Ressortir du placard l’Affaire Markovic est une bonne idée car elle montre que même sous la tutelle patriarcale du Général de Gaulle, le pouvoir en 1968, après la débandade de mai, était un véritable obus non désamorcé quand on voulait le prendre même au sein de sa propre famille politique. Et donc boum, Georges Pompidou et son épouse Claude en seront cibles et victimes. En octobre 1968 le corps de Markovic est retrouvé dans une décharge. En se demandant même encore aujourd’hui si on en a tout dit, Jean-Yves Le Naour dont on connait la rigueur d’historien en est le scénariste objectif, Emmanuel Cassier est au dessin ce qui n’est pas si simple car la plupart des personnages sont des personnalités de tout milieu ayant vraiment existées de Delon à Couve de Murville ou Foccart, Chirac. Balade sans pitié au royaume du gaullisme en mal de nouveau calife.
Juin 1968 après la tempête on deale, on fait la fête et un certain Stefan Markovic a squatté l’appartement d’Alain Delon qui l’emploie. A Matignon Pompidou voudrait reprendre sa démission de Premier Ministre. Il a géré mai 68 mais c’est De Gaulle qui a en retiré le bénéfice après son voyage à Baden chez Massu pour s’assurer l’armée. Pas content Pompidou qui apprend que De Gaulle l’a remplacé par Couve de Murville, fidèle et ambitieux. Les Pompidou partent en vacances. Delon est interrogé par la police dans le cadre d’un rare kimono volé. Markovic est dans le coup. Un journaliste du Figaro s’accroche à Couve et veut tout savoir sur Pompidou écarté du pouvoir par les siens, De Gaulle en tête. Pompidou-Couve, la mangouste contre le cobra. Romy Schneider retrouve Delon pour tourner La Piscine. Markovic a peur et confie une lettre pour son frère à Belgrade. De Gaulle place ses pions, affaiblit l’image de Pompidou et verrait bien Couve un jour lui succéder. Et pour couronner le tout commence l’affaire Markovic.

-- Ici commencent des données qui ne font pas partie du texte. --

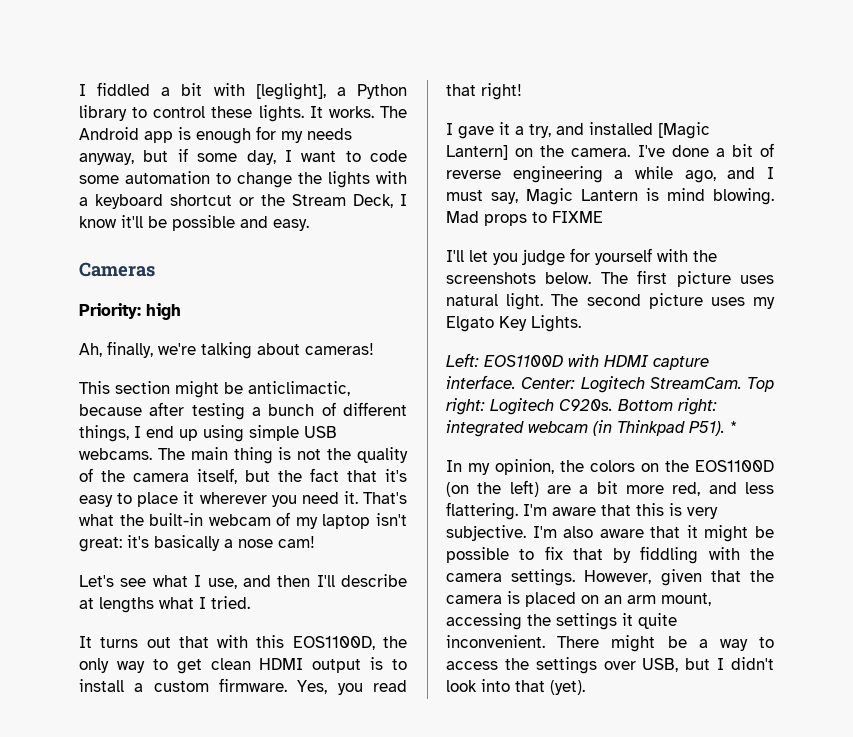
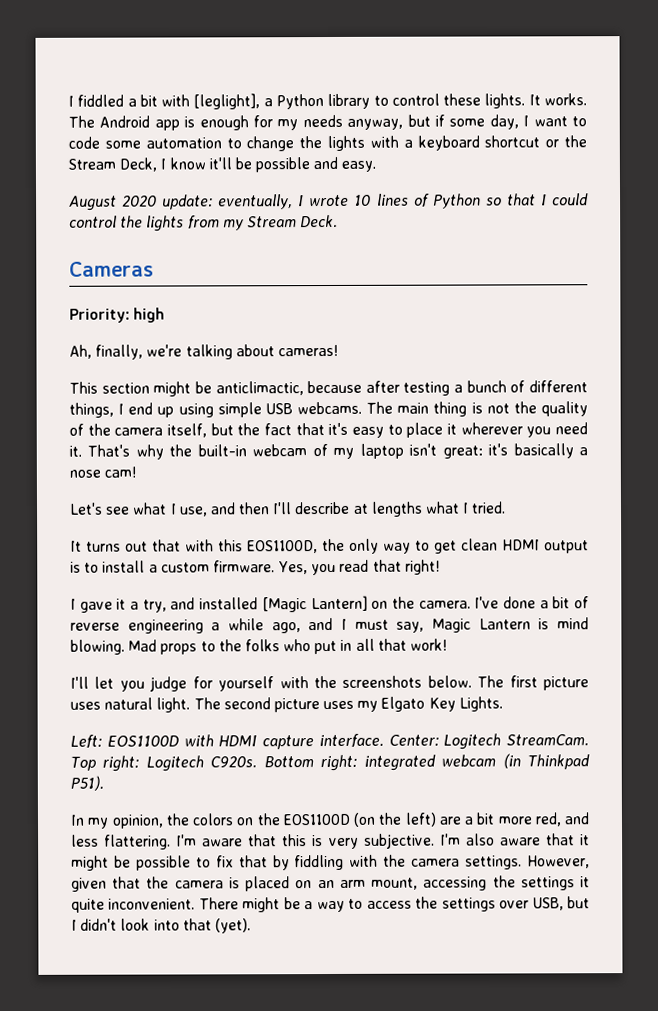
(309, 225) none -> [69,193,590,211] [69,214,339,232] // August 2020 update: eventually, I wrote 10 lines of Python so that I could control the lights from my Stream Deck.
[79,514,114,526] what -> [135,444,164,460] why
[552,211,603,223] FIXME -> [218,638,448,655] the folks who put in all that work!
[730,421,737,433] * -> (104, 783) none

Affaires de petits truands, implication dans des partouzes photos (truquées) à l’appui de Claude Pompidou, mort de Markovic qui aurait été un témoin gênant, rien ne sera épargnée et la presse, même sous partiel contrôle politique, s’en donne à cœur joie. Une affaire que l’on suivait en 1968, où chacun avait son idée sur le sujet. Déstabilisation, courage du couple Pompidou qui fait face, De Gaulle et la guerre des chefs, l’affaire Markovic n’est jamais passée en fait aux profs et pertes. Mise à l’écart et considérée comme une manipulation avec faux témoins et preuves truquées, elle n’a pas empêchée Pompidou d’être élu président. Sa mort en 1974 a privé le pays d’un homme qui aurait sûrement pu avoir une action déterminante sur l’avenir de la France. L’affaire Markovic dont on ne connait pas le meurtrier reste comme un des mauvais moments de la Ve République. Toute une époque. Services spéciaux étrangers, règlements de comptes, Marcantoni vrai truand, du tordu qui en fera l’affaire criminelle la plus lourde de l’après-guerre. L’album très bien construit se termine par un dossier complet sur le sujet de Jean-Yves Le Naour.